> Work request
The records below are to be copied word for word, with every picture left out.

> Given records
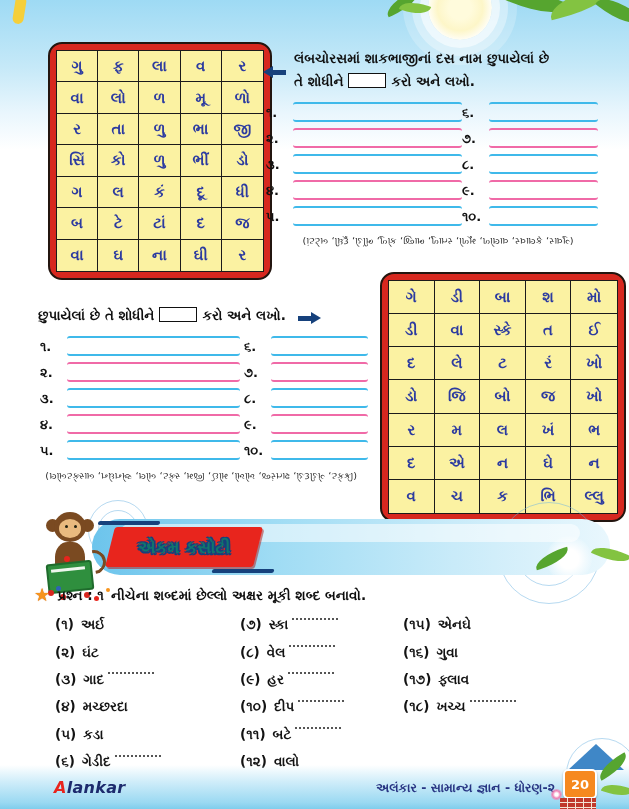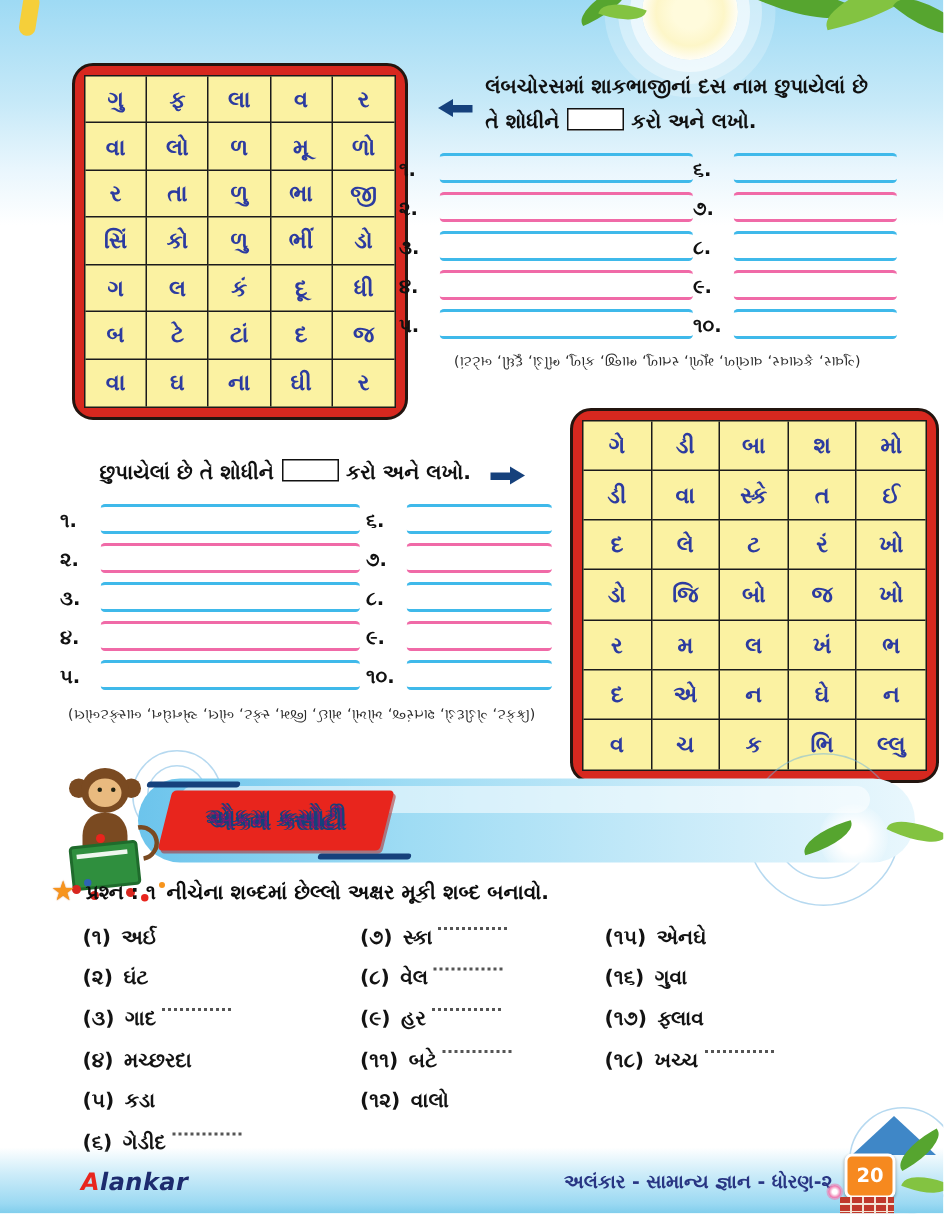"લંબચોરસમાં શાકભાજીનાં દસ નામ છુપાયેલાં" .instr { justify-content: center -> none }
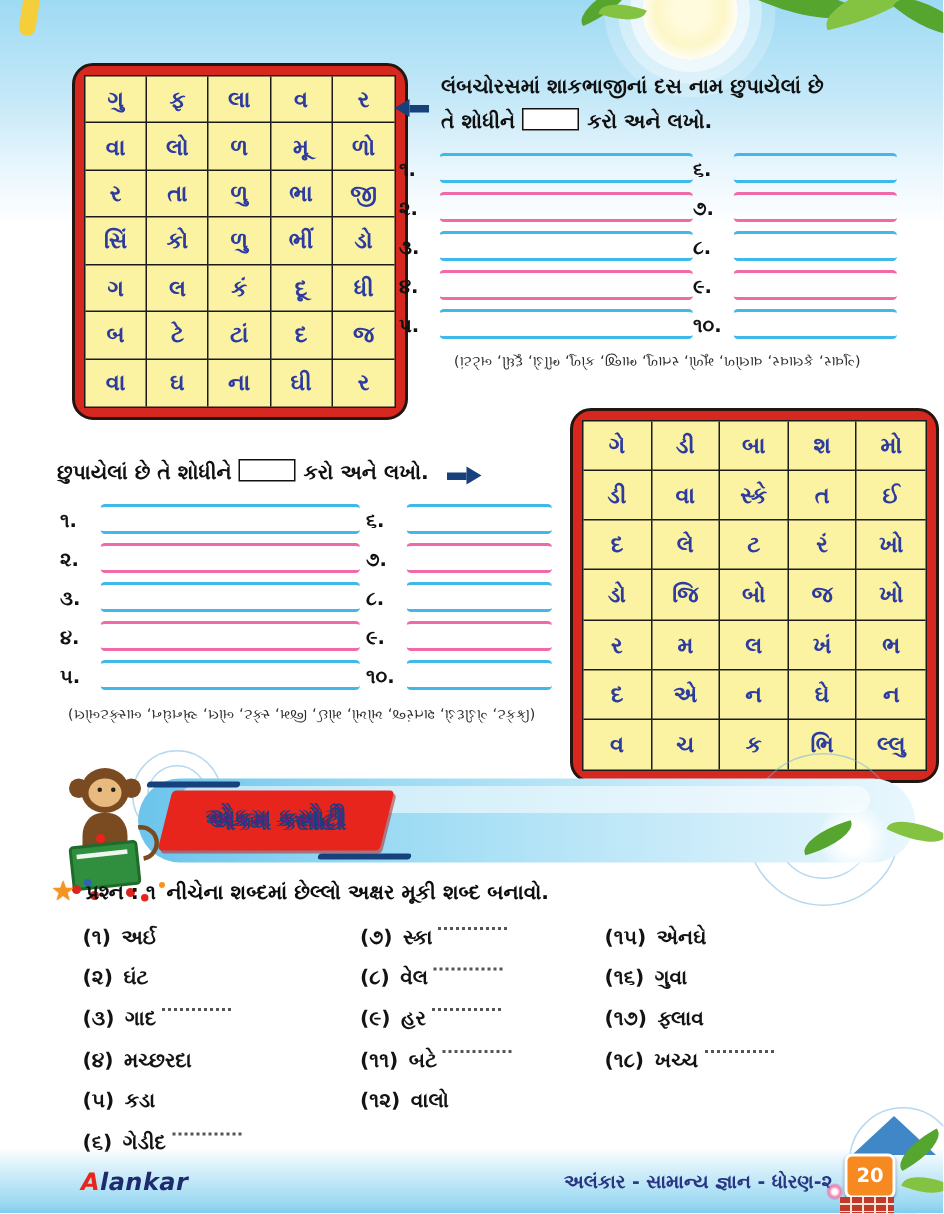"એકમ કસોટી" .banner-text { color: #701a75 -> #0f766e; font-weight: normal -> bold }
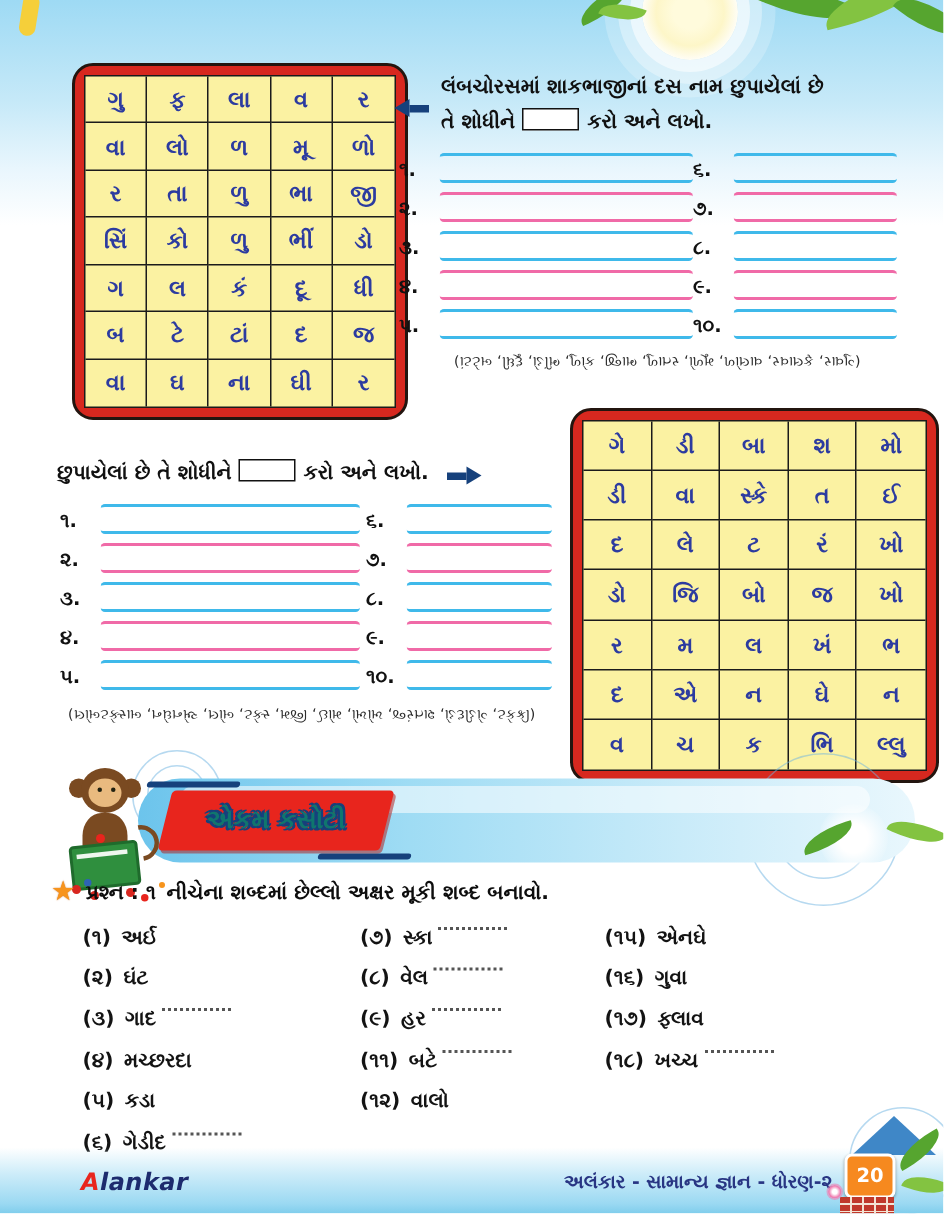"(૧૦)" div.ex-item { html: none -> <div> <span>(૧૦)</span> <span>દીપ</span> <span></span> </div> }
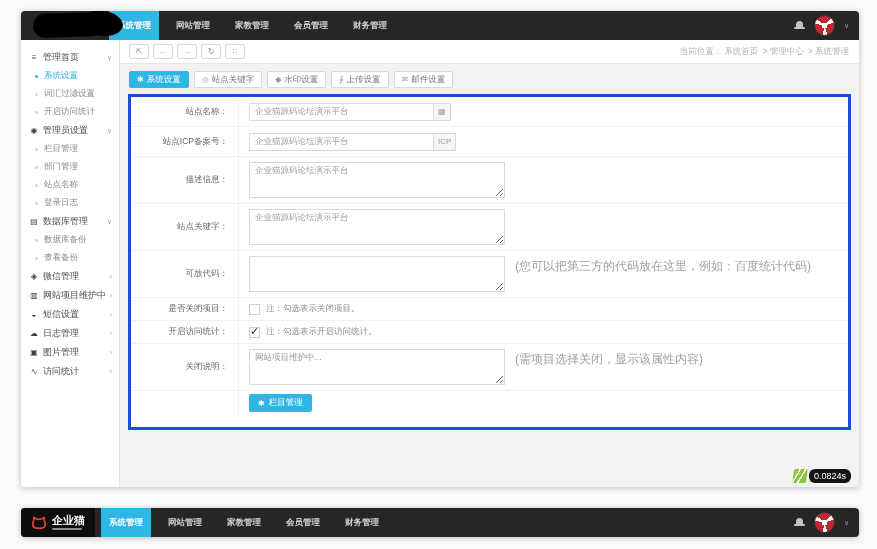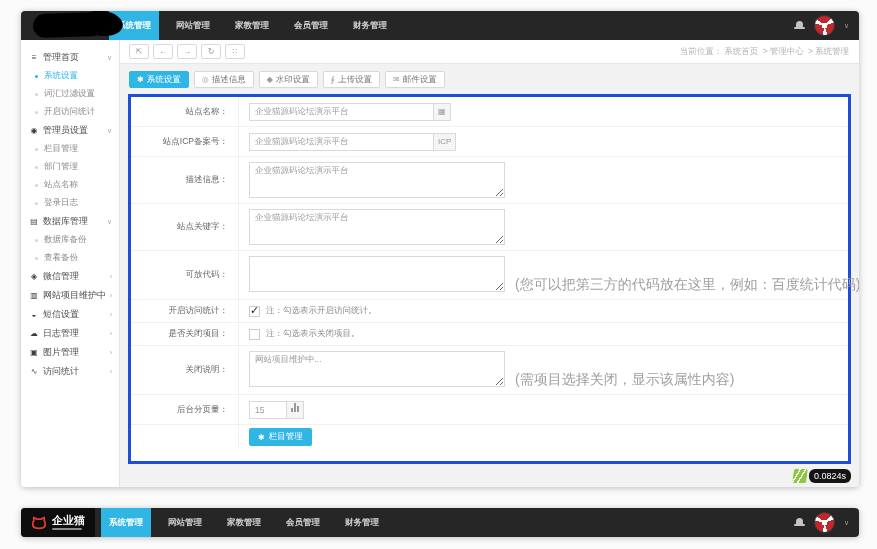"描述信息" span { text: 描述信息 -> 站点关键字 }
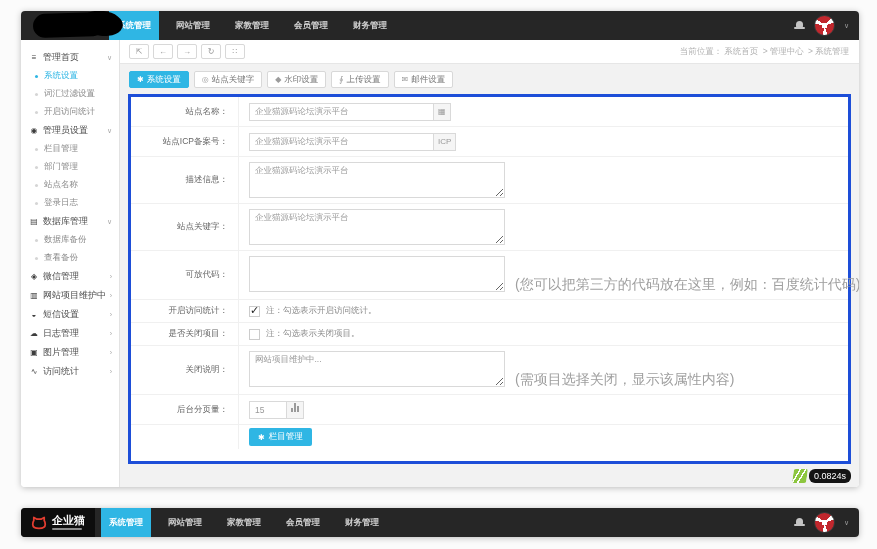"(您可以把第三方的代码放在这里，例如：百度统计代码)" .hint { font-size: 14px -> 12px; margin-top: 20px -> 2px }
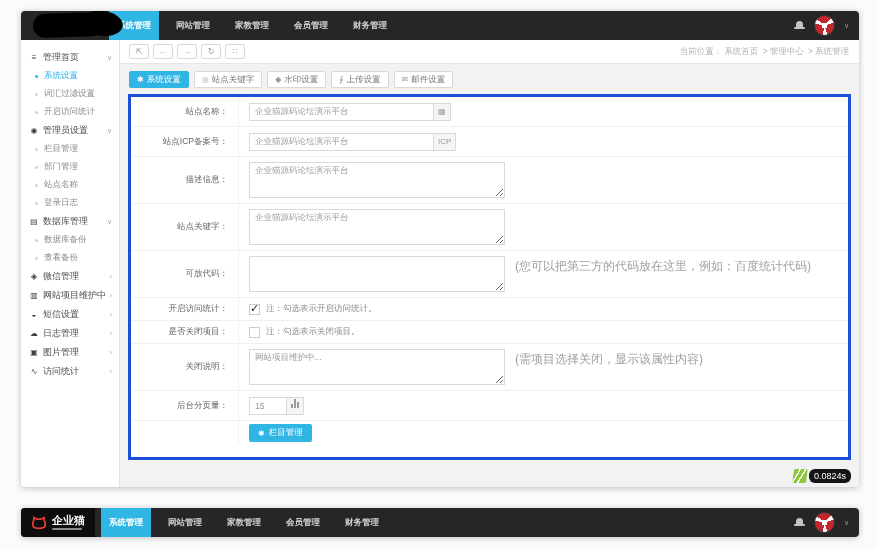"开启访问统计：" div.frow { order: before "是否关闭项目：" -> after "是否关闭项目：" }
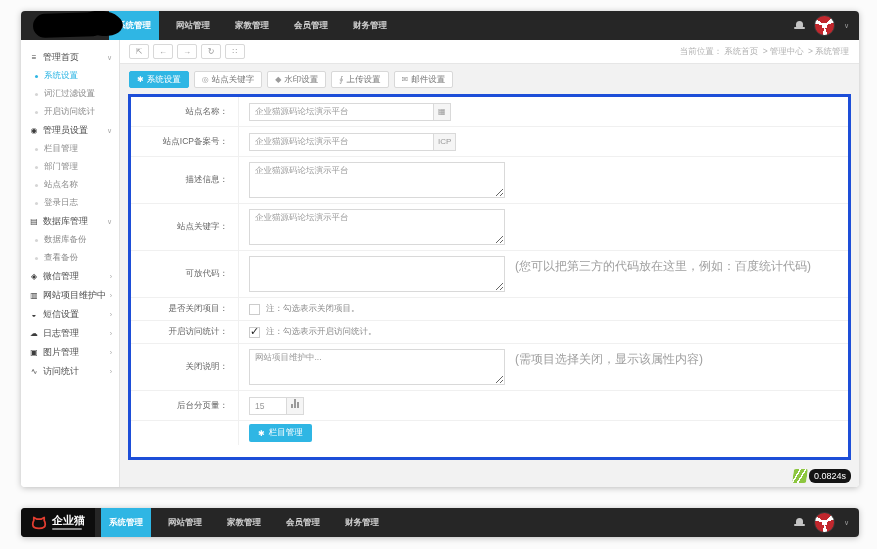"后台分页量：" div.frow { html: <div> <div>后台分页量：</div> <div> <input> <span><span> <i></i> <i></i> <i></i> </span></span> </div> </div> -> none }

> Expected answer
"લંબચોરસમાં શાકભાજીનાં દસ નામ છુપાયેલાં" .instr { justify-content: center -> none }
"એકમ કસોટી" .banner-text { color: #701a75 -> #0f766e; font-weight: normal -> bold }
"(૧૦)" div.ex-item { html: none -> <div> <span>(૧૦)</span> <span>દીપ</span> <span></span> </div> }
"描述信息" span { text: 描述信息 -> 站点关键字 }
"(您可以把第三方的代码放在这里，例如：百度统计代码)" .hint { font-size: 14px -> 12px; margin-top: 20px -> 2px }
"开启访问统计：" div.frow { order: before "是否关闭项目：" -> after "是否关闭项目：" }
"后台分页量：" div.frow { html: <div> <div>后台分页量：</div> <div> <input> <span><span> <i></i> <i></i> <i></i> </span></span> </div> </div> -> none }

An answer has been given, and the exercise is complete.